EtCO_2 variation has been advocated replacing cardiac output measurements to evaluate fluid responsiveness (FR) during sepsis. The ability of EtCO_2 variation after a fluid challenge to detect FR in the context of general anaesthesia has not been investigated. Forty patients were prospectively studied. They underwent general anaesthesia for major surgeries. CO was measured by transoesophageal Doppler, and EtCO_2 was recorded as well as other haemodynamic parameters [heart rate (HR), mean arterial pressure (MAP), pulse pressure (PP)] at baseline, after 100-ml fluid load over 1 min, and at the end of the 500-ml fluid load. We measured the variation of EtCO_2 at 100 (ΔEtCO_2100) and 500 ml (ΔEtCO_2500), and ROC curves were generated. A threshold for ΔEtCO_2 to predict FR was determined with receiver operating curves (ROC) analysis. The primary end point was the ability of EtCO_2 variation after a 500-ml fluid load to diagnose FR

Results

Fifteen patients (38 %) were fluid responders.
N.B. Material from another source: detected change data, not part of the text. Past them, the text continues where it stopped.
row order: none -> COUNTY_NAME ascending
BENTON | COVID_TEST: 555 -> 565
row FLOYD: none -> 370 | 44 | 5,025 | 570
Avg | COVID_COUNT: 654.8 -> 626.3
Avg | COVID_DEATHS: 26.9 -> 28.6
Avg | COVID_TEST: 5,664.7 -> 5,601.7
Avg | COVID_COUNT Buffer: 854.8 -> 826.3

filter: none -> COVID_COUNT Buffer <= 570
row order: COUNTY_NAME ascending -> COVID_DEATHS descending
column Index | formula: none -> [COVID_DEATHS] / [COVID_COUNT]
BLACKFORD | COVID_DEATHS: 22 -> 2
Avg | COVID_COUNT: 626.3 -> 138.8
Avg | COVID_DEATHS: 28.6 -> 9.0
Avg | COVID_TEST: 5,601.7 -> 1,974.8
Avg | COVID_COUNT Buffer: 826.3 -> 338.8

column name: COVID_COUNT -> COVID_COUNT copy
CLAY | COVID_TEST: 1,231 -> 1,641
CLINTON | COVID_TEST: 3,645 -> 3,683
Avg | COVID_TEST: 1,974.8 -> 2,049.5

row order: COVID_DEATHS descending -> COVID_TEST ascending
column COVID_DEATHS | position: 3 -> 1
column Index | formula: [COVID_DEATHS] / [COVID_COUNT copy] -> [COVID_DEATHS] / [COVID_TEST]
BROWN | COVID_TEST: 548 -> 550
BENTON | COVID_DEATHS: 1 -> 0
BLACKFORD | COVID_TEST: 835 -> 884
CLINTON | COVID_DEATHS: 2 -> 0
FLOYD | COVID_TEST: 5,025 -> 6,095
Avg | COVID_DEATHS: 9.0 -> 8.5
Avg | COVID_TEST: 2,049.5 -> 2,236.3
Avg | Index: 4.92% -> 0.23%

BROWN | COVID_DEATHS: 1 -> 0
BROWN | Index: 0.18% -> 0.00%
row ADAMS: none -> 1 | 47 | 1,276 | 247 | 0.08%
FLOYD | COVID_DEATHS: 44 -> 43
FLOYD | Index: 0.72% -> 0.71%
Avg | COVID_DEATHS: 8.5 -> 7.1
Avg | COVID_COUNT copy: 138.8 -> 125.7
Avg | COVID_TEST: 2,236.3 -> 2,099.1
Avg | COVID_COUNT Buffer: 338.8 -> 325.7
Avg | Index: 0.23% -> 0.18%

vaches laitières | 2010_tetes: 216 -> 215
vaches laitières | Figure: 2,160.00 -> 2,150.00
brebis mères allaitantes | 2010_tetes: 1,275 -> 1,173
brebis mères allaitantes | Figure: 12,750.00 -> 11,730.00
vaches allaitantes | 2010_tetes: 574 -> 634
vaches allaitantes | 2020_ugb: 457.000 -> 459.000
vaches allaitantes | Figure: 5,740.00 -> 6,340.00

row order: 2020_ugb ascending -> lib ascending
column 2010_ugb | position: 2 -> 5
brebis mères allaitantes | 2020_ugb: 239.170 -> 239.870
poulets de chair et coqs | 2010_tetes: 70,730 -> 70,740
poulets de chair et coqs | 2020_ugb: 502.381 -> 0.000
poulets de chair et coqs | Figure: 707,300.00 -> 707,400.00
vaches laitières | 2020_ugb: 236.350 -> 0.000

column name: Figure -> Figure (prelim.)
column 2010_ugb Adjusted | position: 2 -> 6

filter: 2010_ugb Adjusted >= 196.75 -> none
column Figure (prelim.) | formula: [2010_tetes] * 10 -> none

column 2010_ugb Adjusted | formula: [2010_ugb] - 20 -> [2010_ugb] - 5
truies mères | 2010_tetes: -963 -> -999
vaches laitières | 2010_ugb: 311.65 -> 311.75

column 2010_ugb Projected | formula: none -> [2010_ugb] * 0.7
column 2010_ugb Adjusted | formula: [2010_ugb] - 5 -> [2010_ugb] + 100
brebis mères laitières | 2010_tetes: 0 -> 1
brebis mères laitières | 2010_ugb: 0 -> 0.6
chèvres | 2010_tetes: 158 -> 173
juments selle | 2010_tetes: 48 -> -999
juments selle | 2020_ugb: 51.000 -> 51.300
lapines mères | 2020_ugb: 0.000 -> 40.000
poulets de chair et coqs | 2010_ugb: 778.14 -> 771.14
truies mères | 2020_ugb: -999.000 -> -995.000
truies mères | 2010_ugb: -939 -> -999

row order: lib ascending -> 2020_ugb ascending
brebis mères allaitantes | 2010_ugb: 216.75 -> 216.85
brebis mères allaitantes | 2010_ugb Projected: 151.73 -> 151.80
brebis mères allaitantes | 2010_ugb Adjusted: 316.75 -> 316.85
ROC analysis showed that for a threshold of 5.8 % (ΔEtCO_2500), sensitivity was 0.6 IC 95 % [0.33; 0.86] and specificity was 1.0 IC 95 % [1.0; 1.0]. An absolute increase of more than 2 mmHg of EtCO_2 is specific to diagnose fluid responsiveness (spe = 96 [88–100] %, sens = 60 [33–88] %, AUC = 0.80 [0.96–0.65]). HR, MAP, and PP variations and ΔEtCO_2100 did not bring information to predict or diagnose FR. During fluid challenge, the correlation between CI variation and EtCO_2 variation was r  = 0.566, p  < 0.001

Conclusions

During surgery, when alveolar ventilation and CO_2 production are constant, ΔEtCO_2500 is fairly reliable to assess FR. When the variation of EtCO_2 is >5.8 %, all patients were responders, but no conclusion could be done when this variation was <5.8 %. ΔEtCO_2100 failed to predict FR. Trial registration CPP Lyon Sud Est III ref: 2013-027 B, Number ID RCB: 2013-A00729-36 delivered by the ANSM).